Вот уж не думал Герасим, что, переведя Гришку под начало Ярослава, этим самым он создаст в войске самый лихой отряд. Но прежде чем это случилось, Ярослав и Григорий долго присматривались друг к другу.

В конце концов, Евсеев и Отрепьев нашли-таки общий язык, а случилось это по нескольким причинам. У Ярослава еще свежи были в памяти свои собственные муки, когда все войско смеялось то над одним промахом Ярыша, то над другим, и невольно он проникся к новичку сочувствием, прекрасно понимая его состояние. Кроме того, на Евсеева подействовало очарование этого невзрачного с первого взгляда человека, и старшина потихоньку стал с Григорием более откровенен.

Григорий же был искренне благодарен Евсееву за заботу, которой старшина мог и не проявлять, и то ли сказалось то, что оба казака были одногодками, то ли было у них что-то общее в характере, только Отрепьев тоже привязался к Ярославу.
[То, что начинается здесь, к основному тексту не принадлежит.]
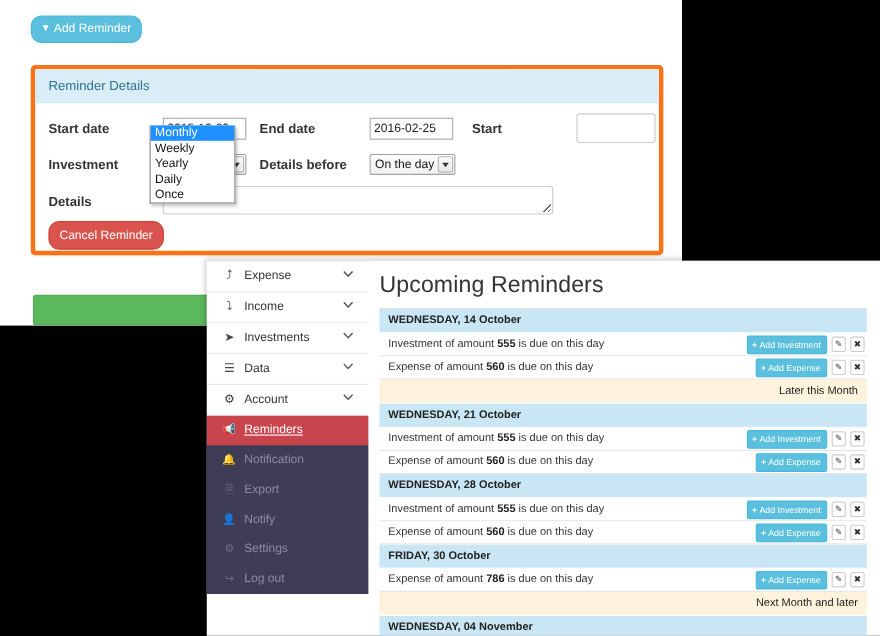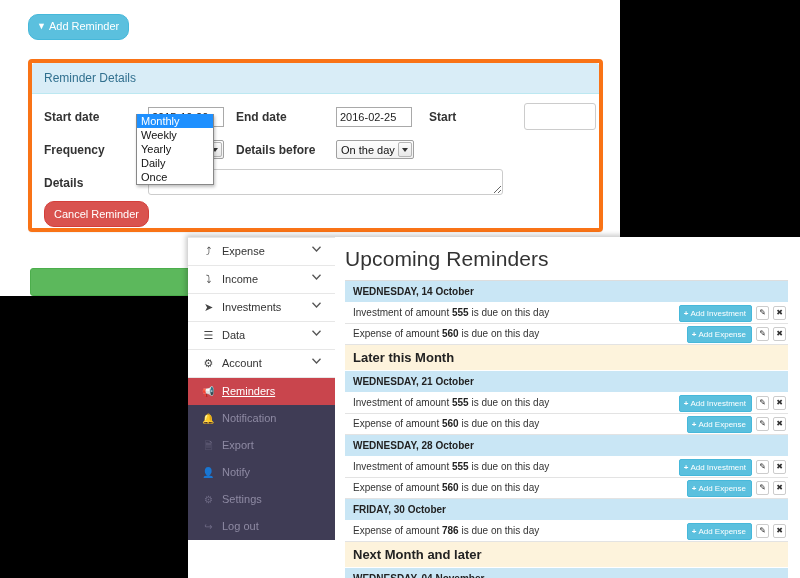--- a/index.html
+++ b/index.html
@@ -429,7 +429,7 @@
         </div>
 
         <div class="form-row r2">
-          <span class="flabel lbl-freq">Frequency</span>
+          <span class="flabel lbl-freq">Investment</span>
           <div class="f-select" id="frequency-select">
             <span>Monthly</span>
             <span class="sel-arrow"></span>

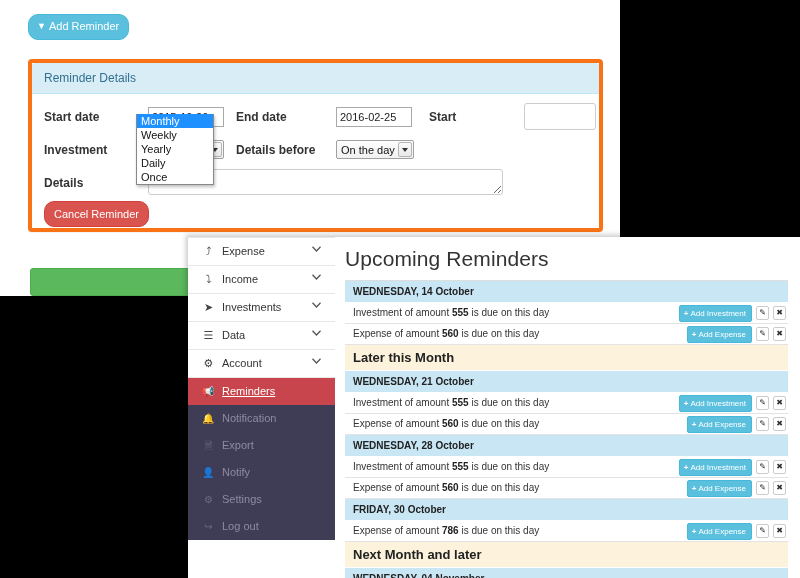--- a/index.html
+++ b/index.html
@@ -348,10 +348,10 @@
   .rem-section-head {
     background: #fdf3dc;
     padding: 5px 8px;
-    font-size: 13px;
-    font-weight: bold;
+    font-size: 10px;
+    font-weight: normal;
     color: #222;
-    text-align: left;
+    text-align: right;
     border-bottom: 1px solid #ffffff;
   }
   .rem-row {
День за днем пролетали в непрестанных разъездах, и все это время Ярослав и Григорий проводили бок о бок, вместе выполняя приказы Герасима. Евсеев то словом, то делом во многом помогал своему подчиненному, и вскоре у старшины не было причин беспокоиться за новичка. Однако, исполняя пожелание Евангелика обучить Отрепьева тому, что он еще не постиг, Ярослав и сам кое-чему у него учился.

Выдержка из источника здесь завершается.